(Stored items)
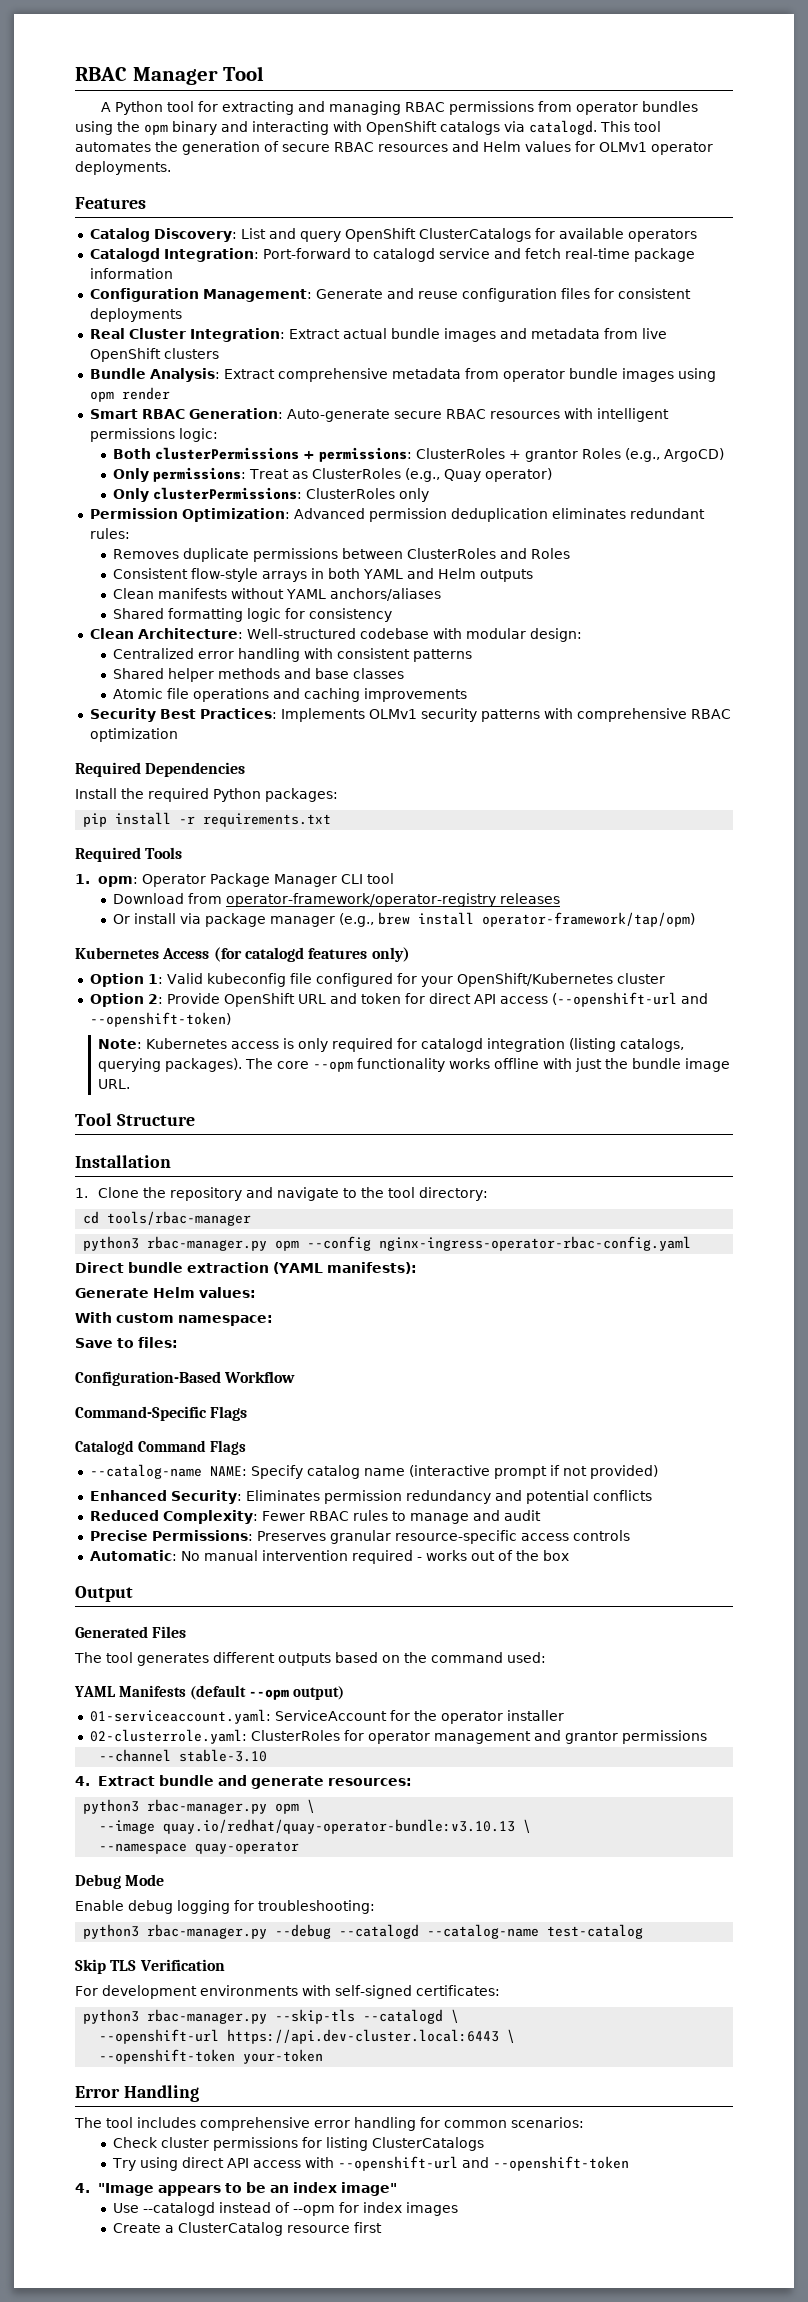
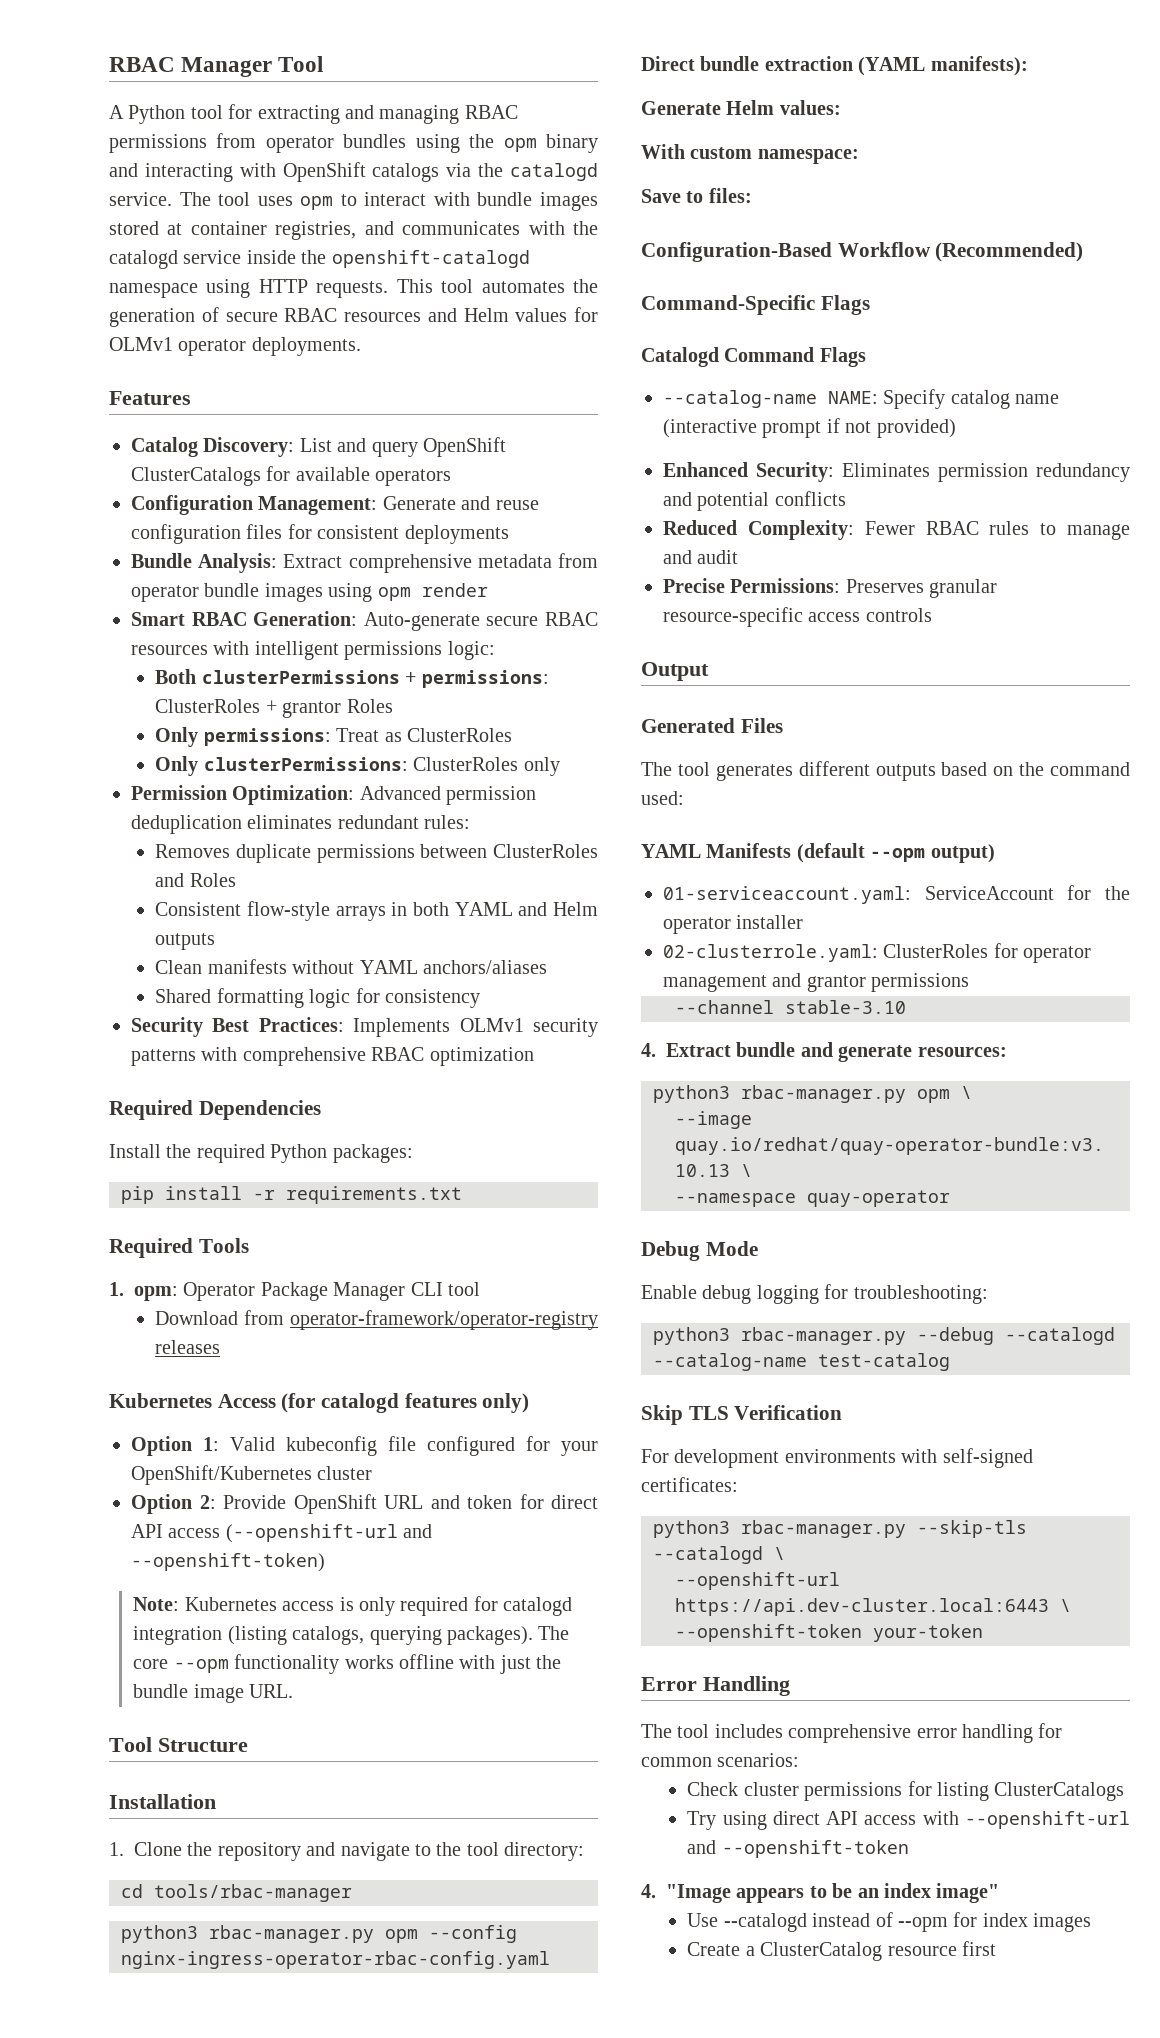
- A Python tool for extracting and managing RBAC permissions from operator bundles using the opm binary and interacting with OpenShift catalogs via catalogd.
+ A Python tool for extracting and managing RBAC permissions from operator bundles using the opm binary and interacting with OpenShift catalogs via the catalogd service. The tool uses opm to interact with bundle images stored at container registries, and communicates with the catalogd service inside the openshift-catalogd namespace using HTTP requests.
- Catalogd Integration: Port-forward to catalogd service and fetch real-time package information
- Real Cluster Integration: Extract actual bundle images and metadata from live OpenShift clusters
- Both clusterPermissions + permissions: ClusterRoles + grantor Roles (e.g., ArgoCD)
+ Both clusterPermissions + permissions: ClusterRoles + grantor Roles
- Only permissions: Treat as ClusterRoles (e.g., Quay operator)
+ Only permissions: Treat as ClusterRoles
- Clean Architecture: Well-structured codebase with modular design:
- Centralized error handling with consistent patterns
- Shared helper methods and base classes
- Atomic file operations and caching improvements
- Or install via package manager (e.g., brew install operator-framework/tap/opm)
- Configuration-Based Workflow
+ Configuration-Based Workflow (Recommended)
- Automatic: No manual intervention required - works out of the box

◆ Problem details ◆
Write the data above out again exactly, every line of it, and exclude the pictures.

◆ Solution to the problem ◆
- A Python tool for extracting and managing RBAC permissions from operator bundles using the opm binary and interacting with OpenShift catalogs via catalogd.
+ A Python tool for extracting and managing RBAC permissions from operator bundles using the opm binary and interacting with OpenShift catalogs via the catalogd service. The tool uses opm to interact with bundle images stored at container registries, and communicates with the catalogd service inside the openshift-catalogd namespace using HTTP requests.
- Catalogd Integration: Port-forward to catalogd service and fetch real-time package information
- Real Cluster Integration: Extract actual bundle images and metadata from live OpenShift clusters
- Both clusterPermissions + permissions: ClusterRoles + grantor Roles (e.g., ArgoCD)
+ Both clusterPermissions + permissions: ClusterRoles + grantor Roles
- Only permissions: Treat as ClusterRoles (e.g., Quay operator)
+ Only permissions: Treat as ClusterRoles
- Clean Architecture: Well-structured codebase with modular design:
- Centralized error handling with consistent patterns
- Shared helper methods and base classes
- Atomic file operations and caching improvements
- Or install via package manager (e.g., brew install operator-framework/tap/opm)
- Configuration-Based Workflow
+ Configuration-Based Workflow (Recommended)
- Automatic: No manual intervention required - works out of the box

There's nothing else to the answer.